La majeure partie de ces migrants, 407, se trouvait à bord de l’Ocean Viking, un navire humanitaire affrété par SOS Méditerranée en partenariat avec Médecins sans frontières (MSF), tandis que 78 étaient sur le navire Alan Kurdi de l’ONG allemande Sea Eye.

« Ocean Viking a secouru 184 hommes, femmes et enfants qui se trouvaient en détresse cette nuit sur deux canots pneumatiques », 102 à 80 milles nautiques (près de 150 km) des côtes libyennes et 82 dans les eaux où les secours sont de compétence maltaise, a écrit MSF sur son compte Twitter.

« Avec cinq opérations menées de nuit en moins de 72 heures c’est un total de 407 survivants qui se trouve maintenant en sécurité à bord », a ajouté l’ONG.

« Nous avons eu des journées chargées (…) avec de nombreuses embarcations en détresse ce week-end. En dépit de l’hiver et du mauvais temps (…) de nombreuses embarcations quittent la Libye », a déclaré à l’AFP Aloys Vimard, coordinateur de MSF à bord de l’Ocean Viking.

« Les survivants nous disent que la situation sécuritaire se détériore en Libye en raison du conflit.

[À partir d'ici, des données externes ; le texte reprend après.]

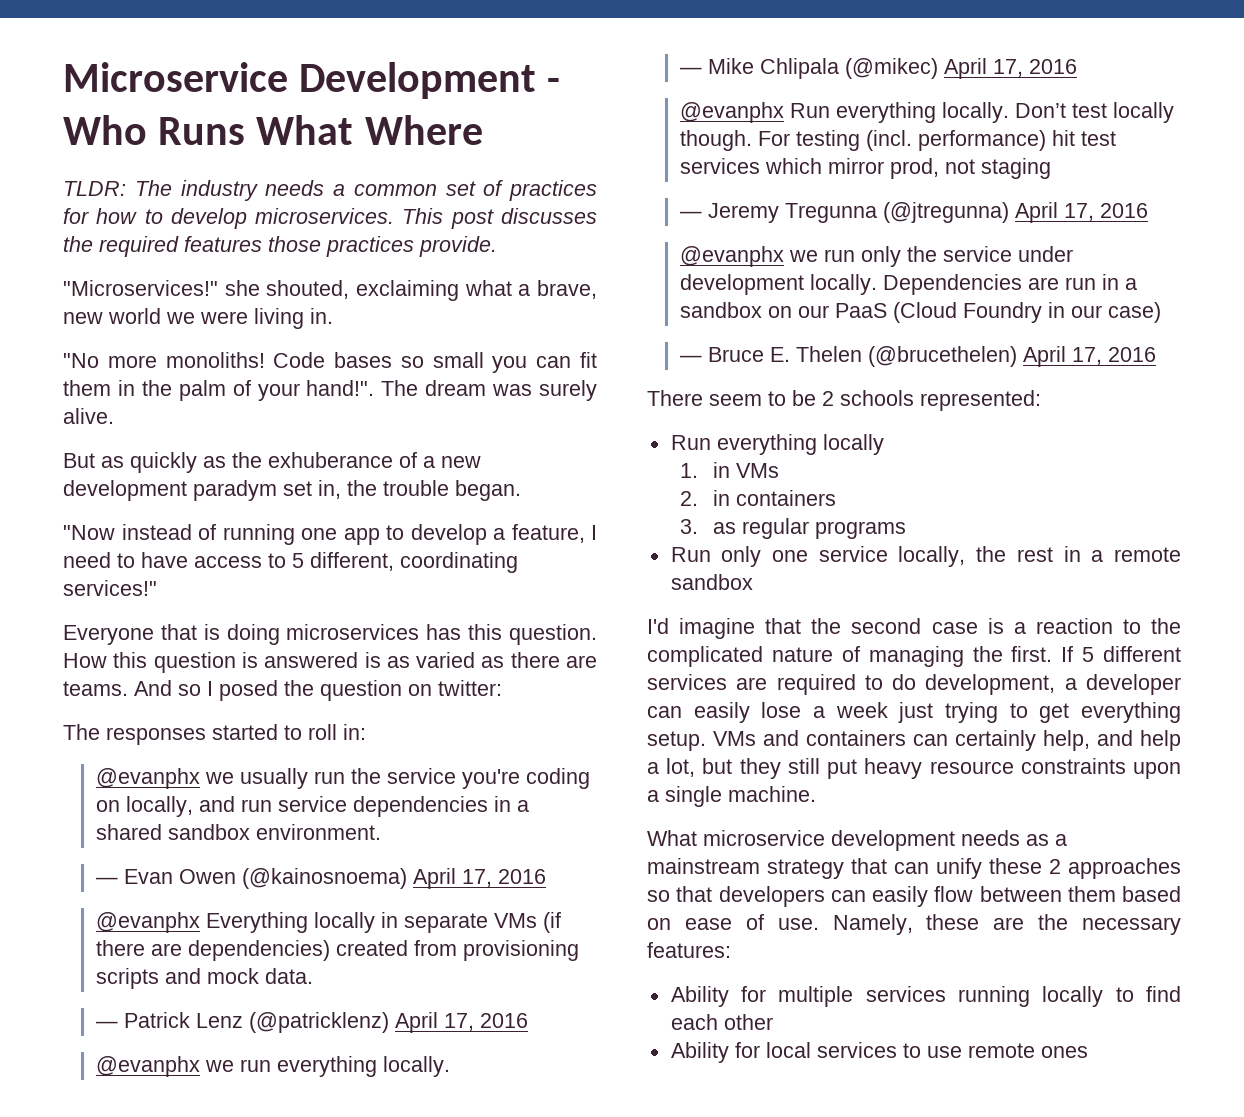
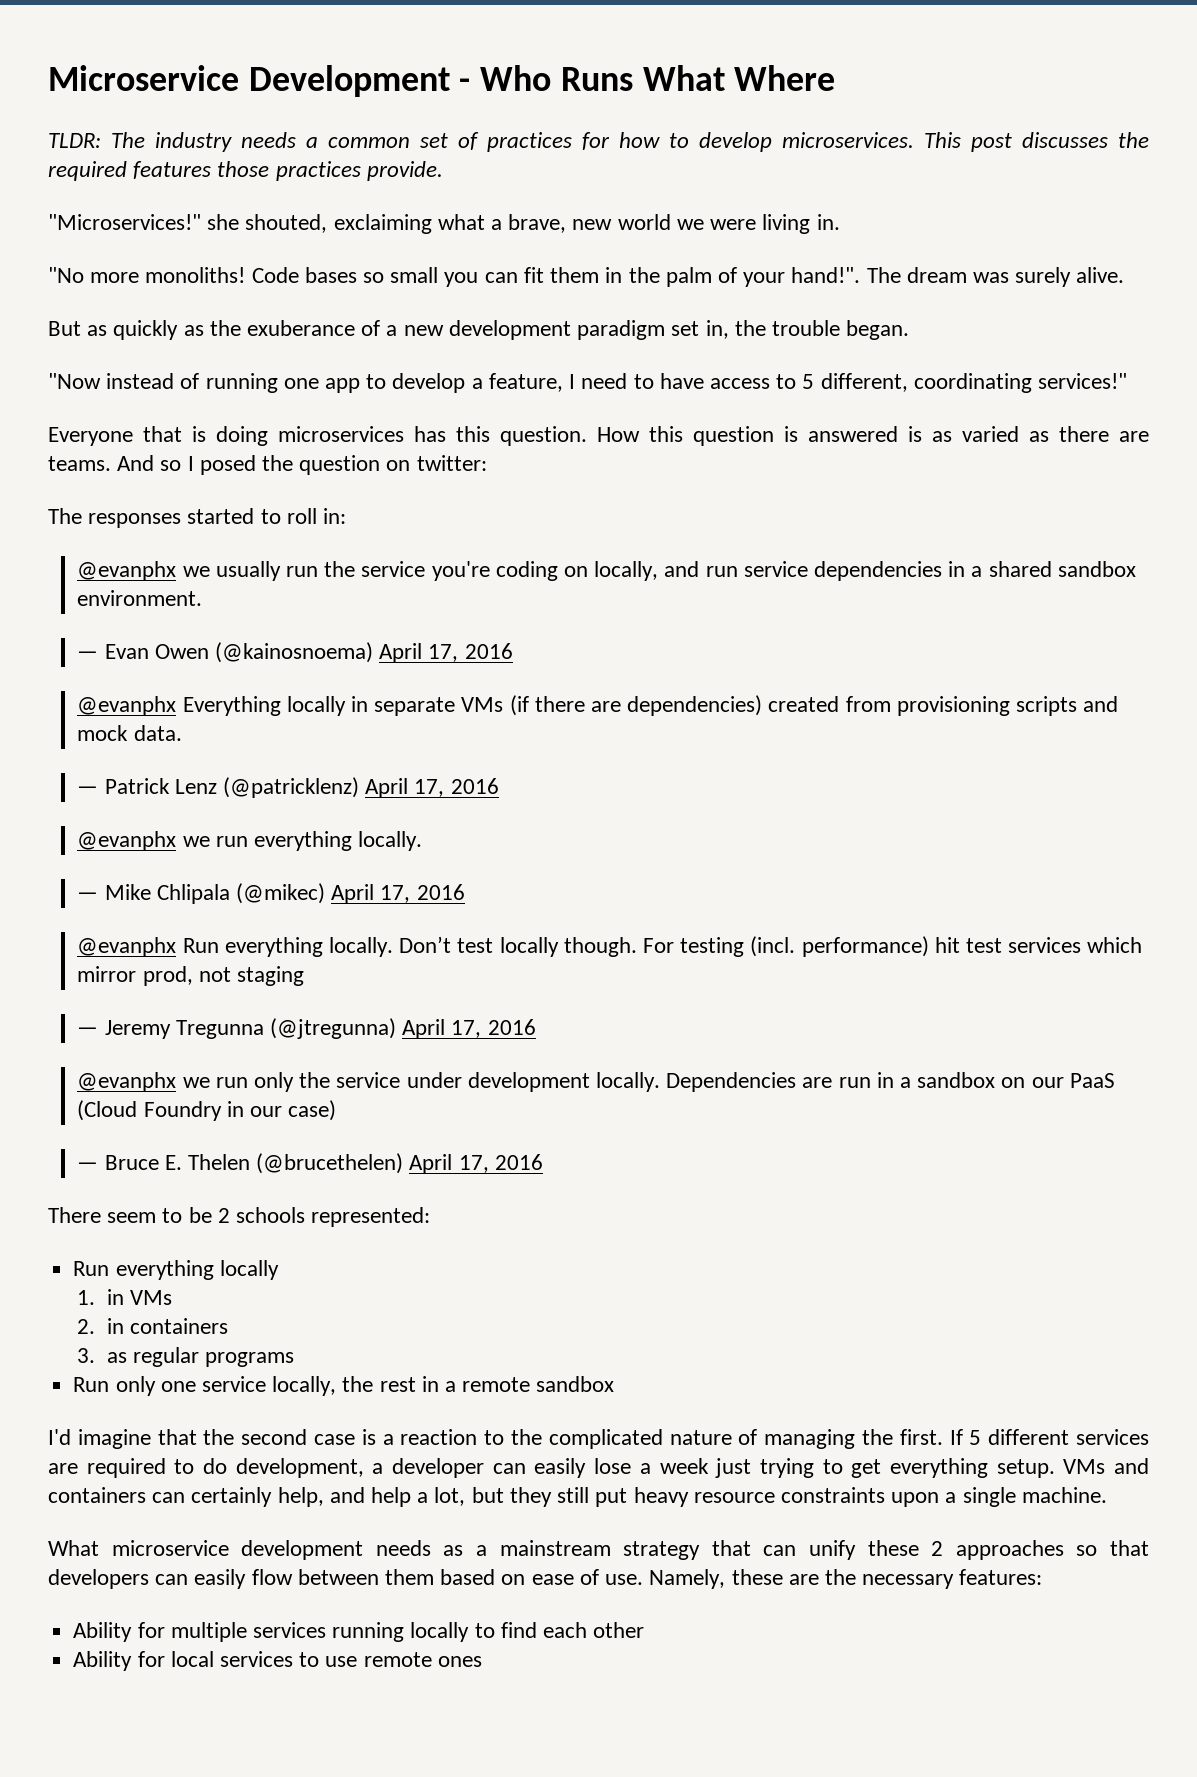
[268,452,393,468] exhuberance -> [247,320,356,336] exuberance
[193,480,277,501] paradym -> [577,320,666,340] paradigm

La Libye n’est absolument pas un endroit sûr (…) et pour le moment nous ne savons pas quand et où nous pourrons débarquer en sécurité », a-t-il ajouté.

L’Alan Kurdi a participé pour sa part à deux opérations de secours, avec un total de 78 personnes désormais à bord.

Depuis l’été 2018, succédant à l’Italie qui assurait auparavant ce rôle, les garde-côtes libyens sont chargés par l’Europe de coordonner les sauvetages dans une vaste « zone de recherche et de secours » dépassant leurs eaux territoriales. Une mission que la Libye, en guerre, est incapable de mener à bien, dénonce SOS Méditerranée.

En 2019, l’Organisation internationale des migrations (OIM) a recensé 1.283 décès connus en Méditerranée, la route centrale entre l’Afrique du Nord et l’Italie étant la plus mortelle. Au moins 19.164 migrants auraient péri dans les flots ces cinq dernières années.